Update to 5.0.38 failed in postinst step (hangs forever), trying to start manually results in the mysqld running (listening on port 3306, socket created and reported to by used in lsof), but no connections are possible. The mysql client just hangs forever (well I haven't waited forever, as that would be really long, but 20min should be sufficient here).

strace only shows that all but one thread are

root@einstein:/var/log/mysql# strace -p 11523 -p 11566 -p 11567 -p 11568 -p 11570 -f
Process 11523 attached - interrupt to quit
Process 11566 attached - interrupt to quit
Process 11567 attached - interrupt to quit
Process 11568 attached - interrupt to quit
Process 11570 attached - interrupt to quit
[pid 11566] rt_sigsuspend([HUP INT QUIT PIPE ALRM TERM TSTP] <unfinished ...>
[pid 11568] getppid( <unfinished ...>
[pid 11570] rt_sigsuspend([HUP INT QUIT PIPE TERM TSTP] <unfinished ...>
[pid 11568] <... getppid resumed> )     = 11566
[pid 11568] poll( <unfinished ...>
[pid 11523] waitpid(-1,  <unfinished ...>
[pid 11567] read(0,  <unfinished ...>
[pid 11568] <... poll resumed> [{fd=3, events=POLLIN}], 1, 2000) = 0
[pid 11568] getppid()                   = 11566
[pid 11568] poll([{fd=3, events=POLLIN}], 1, 2000) = 0
[pid 11568] getppid()                   = 11566
[pid 11568] poll([{fd=3, events=POLLIN}], 1, 2000) = 0
[pid 11568] getppid()                   = 11566
[pid 11568] poll([{fd=3, events=POLLIN}], 1, 2000) = 0
[pid 11568] getppid()                   = 11566
[pid 11568] poll( <unfinished ...>
Process 11523 detached
Process 11566 detached
Process 11567 detached
Process 11568 detached
Process 11570 detached

After a few seconds an connection attempt using mysql client has been performed, but the server didn't even notice.

root@einstein:~# strace mysql
...
socket(PF_FILE, SOCK_STREAM, 0)         = 3
fcntl64(3, F_SETFL, O_RDONLY)           = 0
fcntl64(3, F_GETFL)                     = 0x2 (flags O_RDWR)
connect(3, {sa_family=AF_FILE, path="/var/run/mysqld/mysqld.sock"}, 110) = 0
setsockopt(3, SOL_IP, IP_TOS, [8], 4)   = -1 EOPNOTSUPP (Operation not supported)
setsockopt(3, SOL_SOCKET, SO_KEEPALIVE, [1], 4) = 0
setsockopt(3, SOL_SOCKET, SO_RCVTIMEO, "\2003\341\1\0\0\0\0", 8) = 0
setsockopt(3, SOL_SOCKET, SO_SNDTIMEO, "\2003\341\1\0\0\0\0", 8) = 0
read(3,  <unfinished ...>

Full strace logs are attached as strace_mysql_*

As mysql is currently completely unusable (and even the system fails to boot if the startscript does not return on starting the server) any comments would be highly appreciated.
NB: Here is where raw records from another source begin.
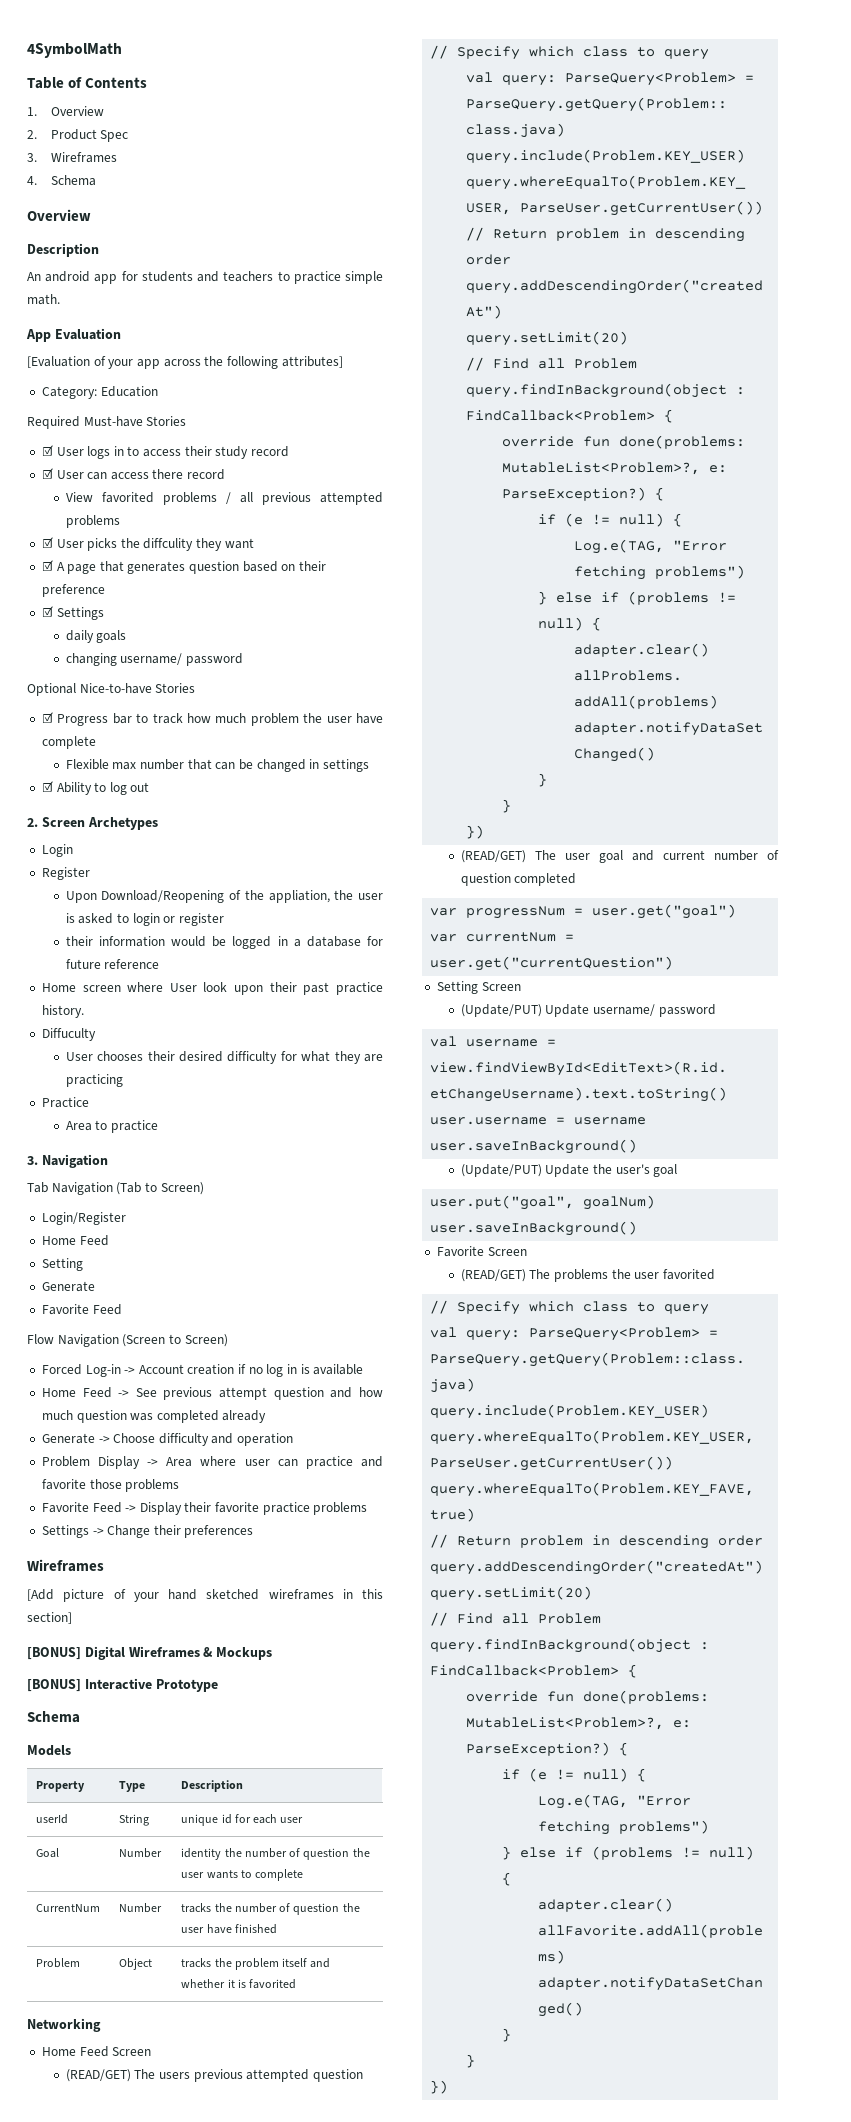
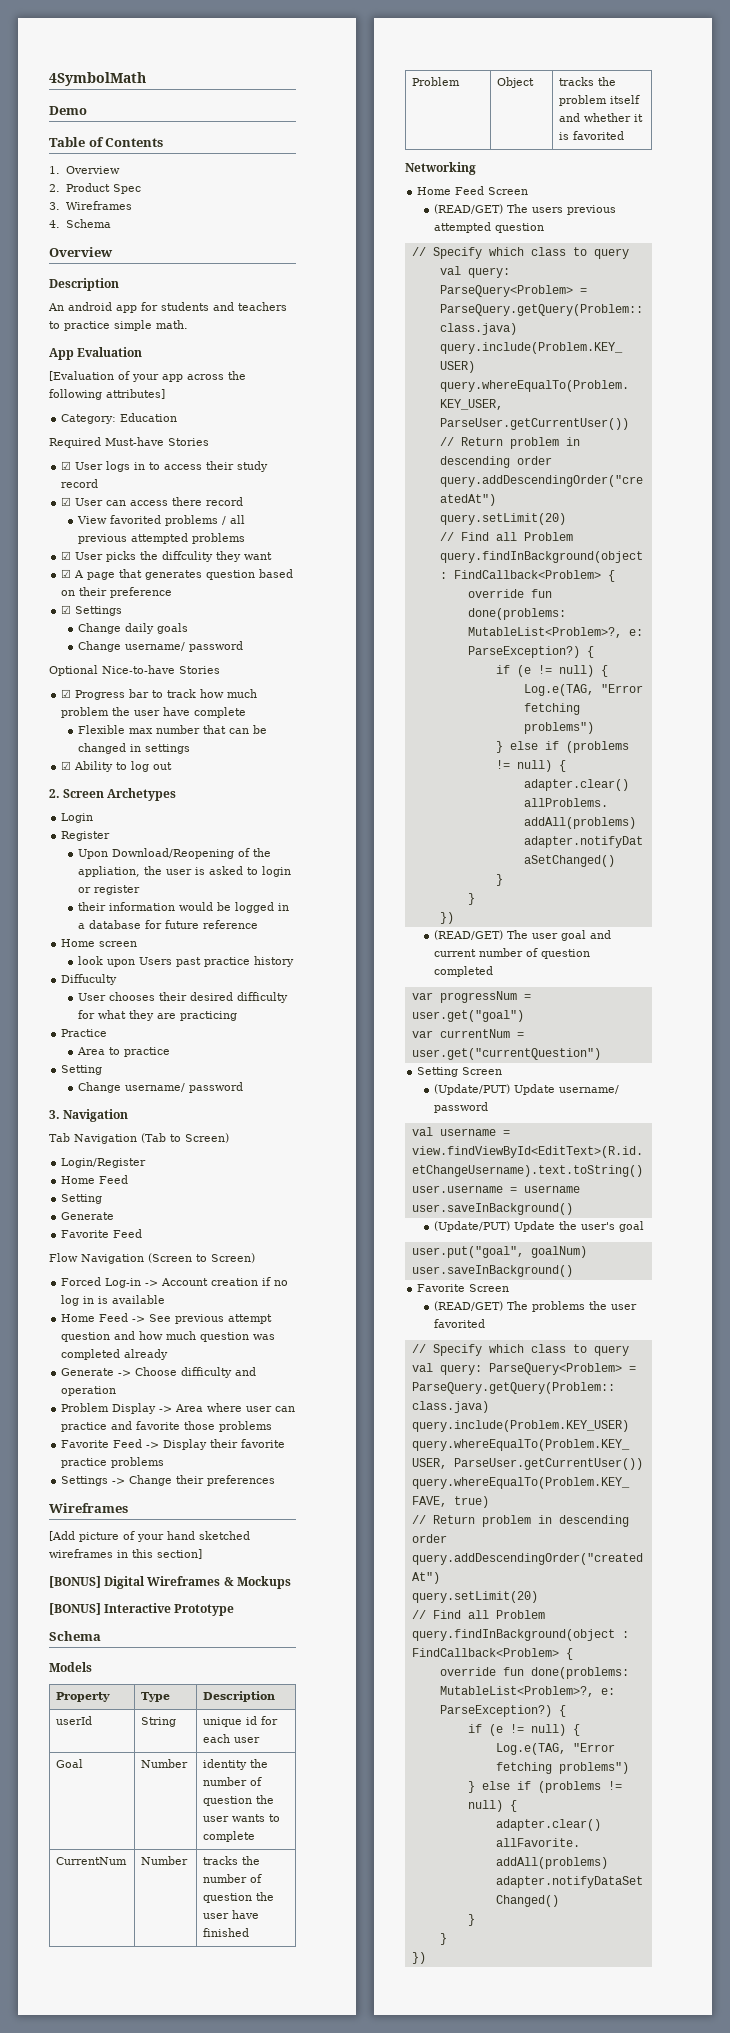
(122, 50) none -> [49,106,87,115] // Demo
(104, 613) none -> [78,623,122,634] Change
[65,653,117,666] changing -> [78,641,122,652] Change
[127,982,197,992] where User -> (138, 944) //
[269,982,297,992] their -> [139,957,173,965] Users
[41,1005,84,1018] history. -> [254,956,295,967] history
(158, 1126) none -> [61,1065,103,1075] [78,1082,244,1093] // Setting // Change username/ password

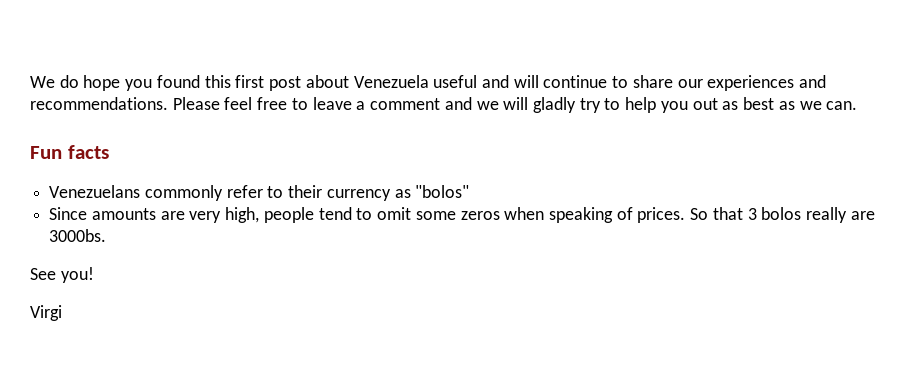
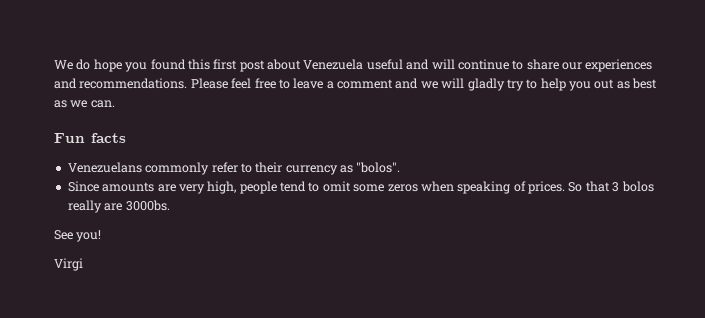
[415,185,470,198] "bolos" -> [356,162,401,173] "bolos".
strace of mysql client trying to connect to server

Attachment: strace_mysql_client_5.0.38_debian.txt (text/plain), 14.32 KiB.

strace of all server threads, none responding to request

Attachment: strace_mysql_server_5.0.38_debian.txt (text/plain), 3.14 KiB.

It does not look like the mysqld is one of the processes being straced in the server log.

The process being traced is in a loop "poll(POLL_IN, 2000)" and that is normally seen in a client trying to connect - the client will first do a connect and if it has "connect_timeout" option set it will enter 'vio_poll_read' which will timeout , in this case after 2 seconds.

Process 11568 is probably some mysql client program used by mysqld_safe to detect if mysqld is up or down.

Could we maybe try to see if it's possible to connect to mysqld using TCP.

Try "mysql -P 3306 -h 127.0.0.1" to determine if it's only when using unix sockets there is a problem.

It does not look like the mysqld is one of the processes being straced in the server log.

The process being traced is in a loop "poll(POLL_IN, 2000)" and that is normally seen in a client trying to connect - the client will first do a connect and if it has "connect_timeout" option set it will enter 'vio_poll_read' which will timeout , in this case after 2 seconds.

Process 11568 is probably some mysql client program used by mysqld_safe to detect if mysqld is up or down.

Could we maybe try to see if it's possible to connect to mysqld using TCP.

Try "mysql -P 3306 -h 127.0.0.1" to determine if it's only when using unix sockets there is a problem.

It does not look like the mysqld is one of the processes being straced in the server log.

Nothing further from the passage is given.